* TASK REQUIREMENTS
Only the stretch below from the line holding "width: 90px ->" through the line holding "<div> <span> <svg>" should be restated, word for word and with both ends included; pictures stay out.

* DATA UNDER STUDY
[Start of section]

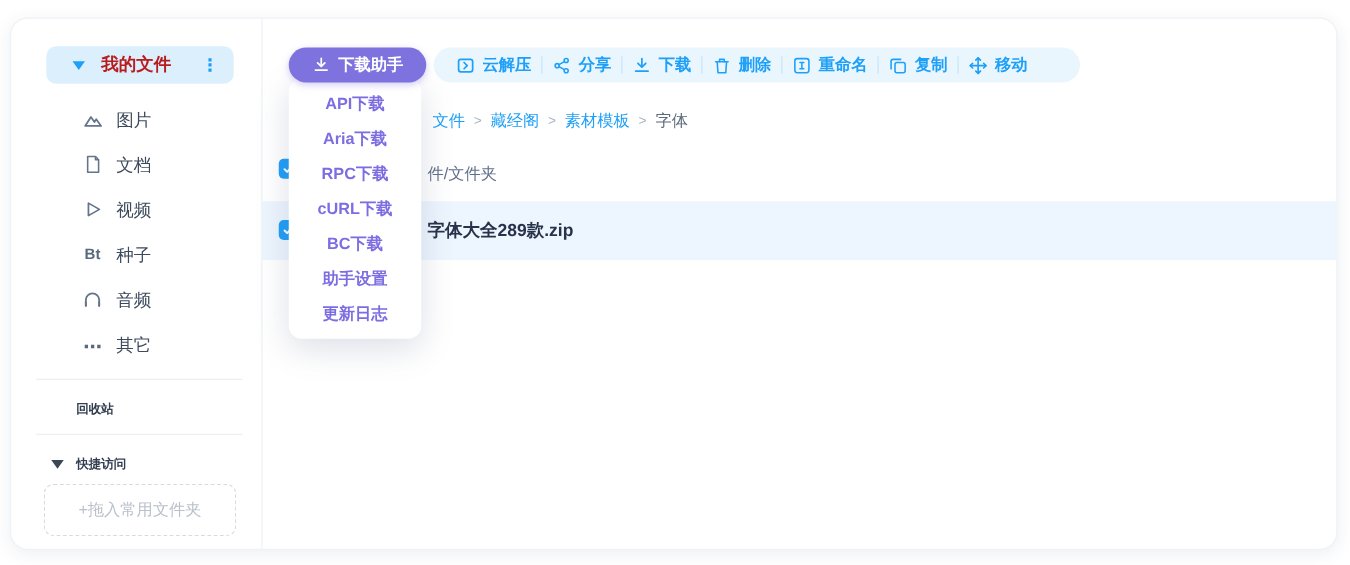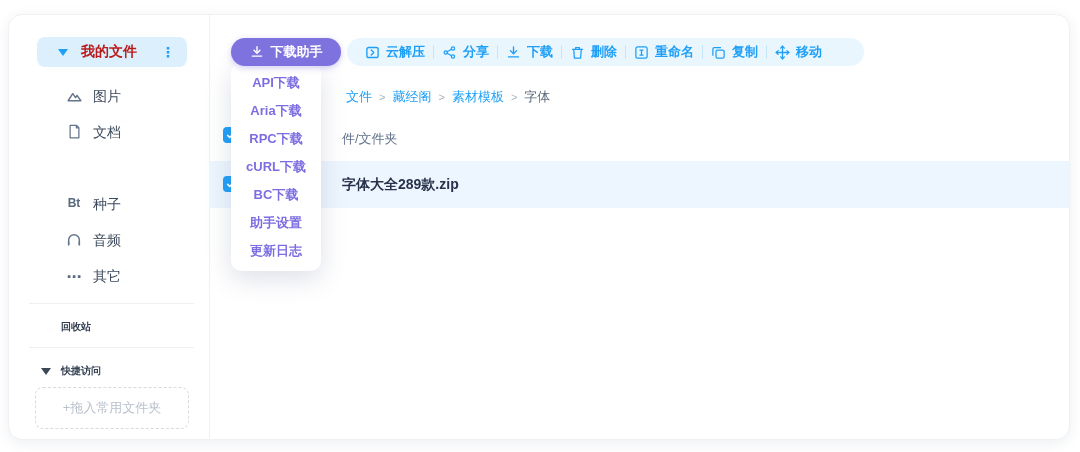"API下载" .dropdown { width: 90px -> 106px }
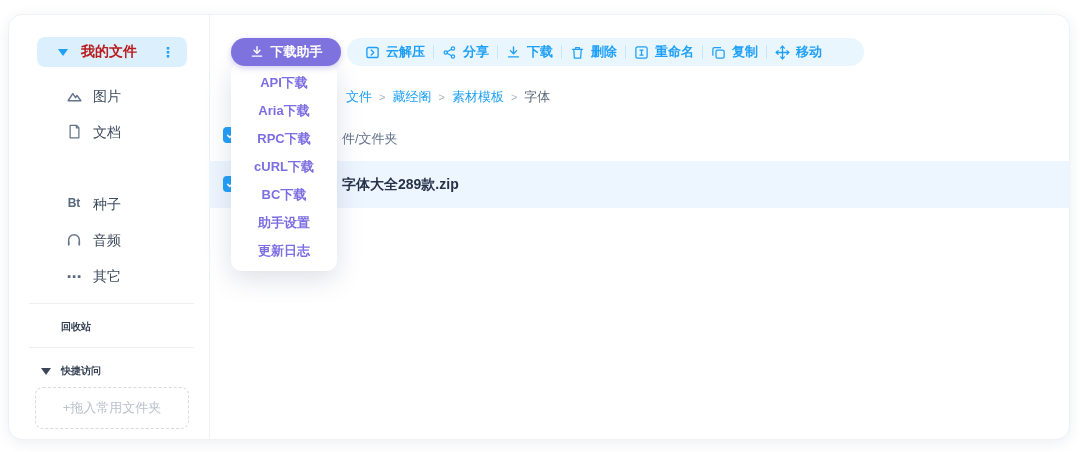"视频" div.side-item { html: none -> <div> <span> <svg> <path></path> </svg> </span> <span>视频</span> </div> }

[End of section]
[Start of section]

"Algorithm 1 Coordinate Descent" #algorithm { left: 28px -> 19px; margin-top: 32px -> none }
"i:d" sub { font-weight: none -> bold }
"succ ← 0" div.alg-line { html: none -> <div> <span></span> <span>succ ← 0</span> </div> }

[End of section]

* EXPECTED ANSWER
"API下载" .dropdown { width: 90px -> 106px }
"视频" div.side-item { html: none -> <div> <span> <svg> <path></path> </svg> </span> <span>视频</span> </div> }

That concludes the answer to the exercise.